Q3: I've always felt guilty for not using the Transition Tree. I tried a few times but it just didn't work for me. I'm relieved to see that you no longer recommend it. Can you tell me a bit your rationale for that?
The original concept of the Transition Tree was to "flesh out" the Prerequisite Tree. As Goldratt originally conceived it, the Prerequisite Tree's purpose was only to identify obstacle to implementation and determine ways to overcome them. But besides overcoming obstacles, there are many more activities that usually take place in most implementations. So Goldratt created the Transition Tree to add all that detail. The repeating-structure nature of the Transition Tree (reality, unfulfilled need, action, leading to new reality) made for some ponderously detailed trees. They also inevitably included detail required to satisfy logical requirements that was obvious to most implementers. Moreover, very few FRT injections requiring Prerequisite Trees involved completely new kinds of creative activities---things that had never been done before. In most cases, overcoming obstacles involved doing things that most professionals already knew how to do. They didn't need the "work-task instruction" detail---and the rationale for why they should do each step.
All this became clear to the students to whom I was teaching the thinking process. As I scrutinized their Prerequisite Trees, I found them including some of these necessary-condition task detail that had no particular obstacle associated with it. But to satisfy the format of the Prerequisite Tree, they were contriving "obstacles that weren't really obstacles" just so they could have an obstacle-IO pair for an activity that they intuitively knew needed to be done. And they were reluctant to replicate all that detail AGAIN in the Transition Tree.
So I bowed to the inevitable---or the practical. I started building (and teaching) Prerequisite Trees that had IOs with no associated obstacles, but there were many more total IOs this way. I concluded that if the "new" Prerequisite Tree included IOs to over come real obstacles, plus IOs that were crucial to successful implementation that did not have an obstacle associated with them, most people could execute the Injection directly from the Prerequisite Tree, without needing a Transition Tree at all. Because my students were almost exclusively professionals, they didn't need a Transition Tree to tell them how to do their jobs, or why. All they needed to know was what to do---and the Prerequisite Tree gave them all of that.

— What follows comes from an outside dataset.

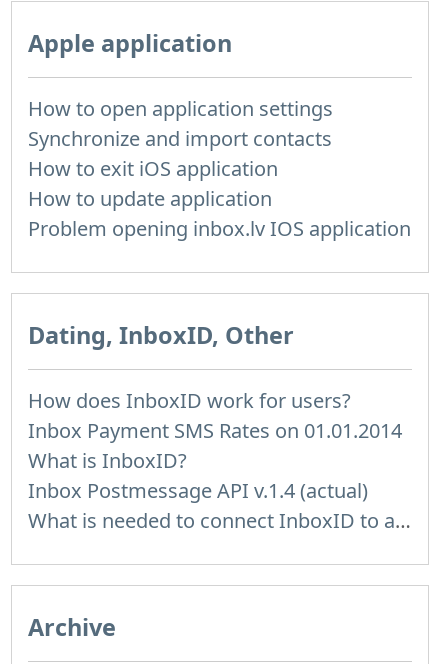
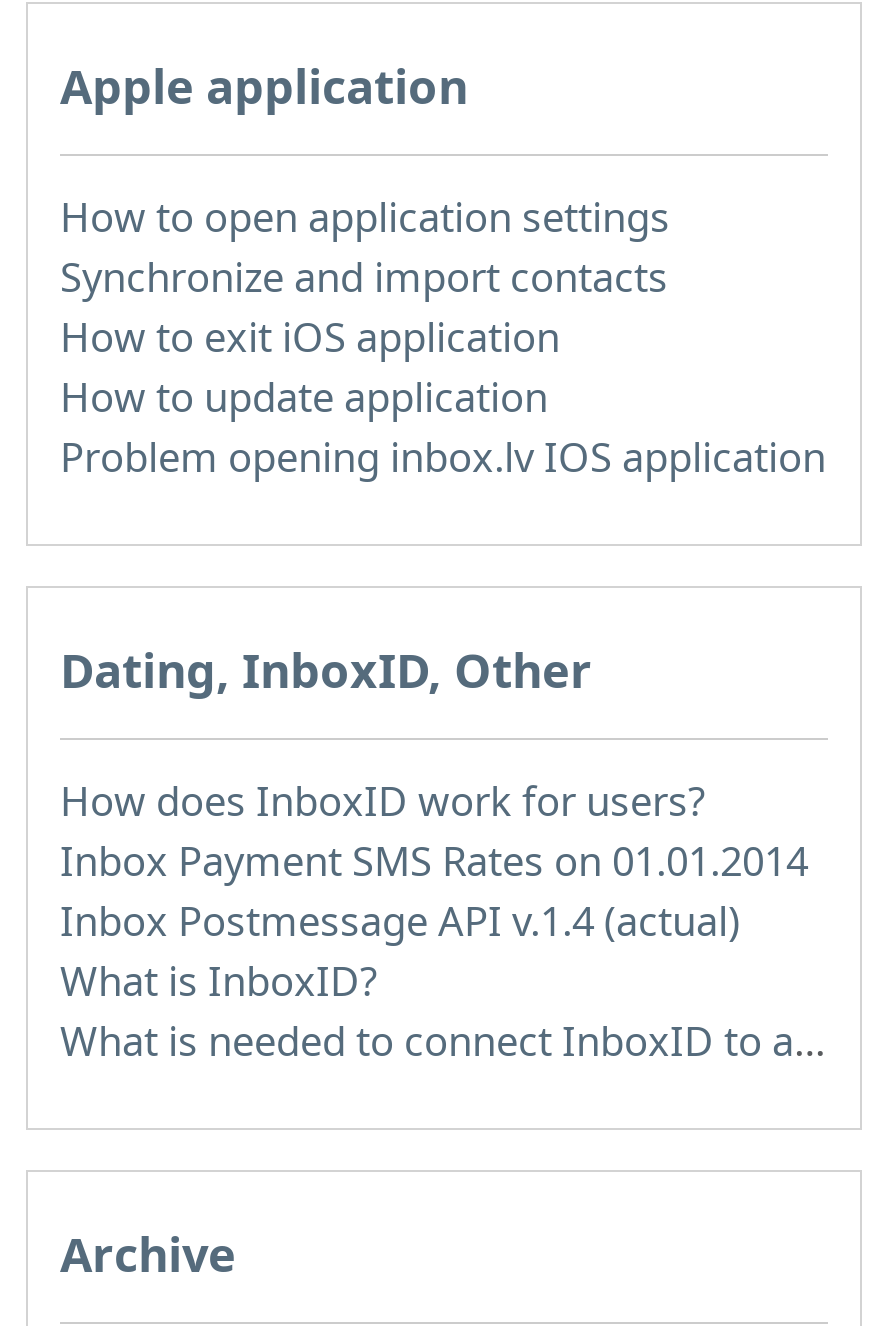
moved down: What is InboxID?

moved up: Inbox Postmessage API v.1.4 (actual)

Moreover, there was an additional benefit to a "more robust" Prerequisite Tree. If it included ALL the key tasks and activities that needed to be done to implement an injection, the IOs in total represented all the tasks, in sequence, required to manage implementation as a project---in other words, the activity network that forms the basis for a project schedule. This makes the natural follow-on to a Prerequisite Tree NOT a Transition Tree, but a Critical Chain project network.
However, I should emphasize that the "more robust" Prerequisite Tree approach to project network-building is NOT intended for traditional complex technical project tools. It won't replace a Work Breakdown Structure in a construction or development project, for example. But for organizational change? That's another matter. Most organizational policy change---which is really the purpose of the thinking process in the first place---is not conceived by professional project managers, nor is it managed by people with project management experience. It's usually managed by non-project-oriented people with little or no exposure to Work Breakdown Structures, or any of the traditional project management tools. For such people---at whom the thinking process is primarily aimed--converting the "more robust" Prerequisite Tree into a Critical Chain project network, and managing the change as a project, can be an ideal approach.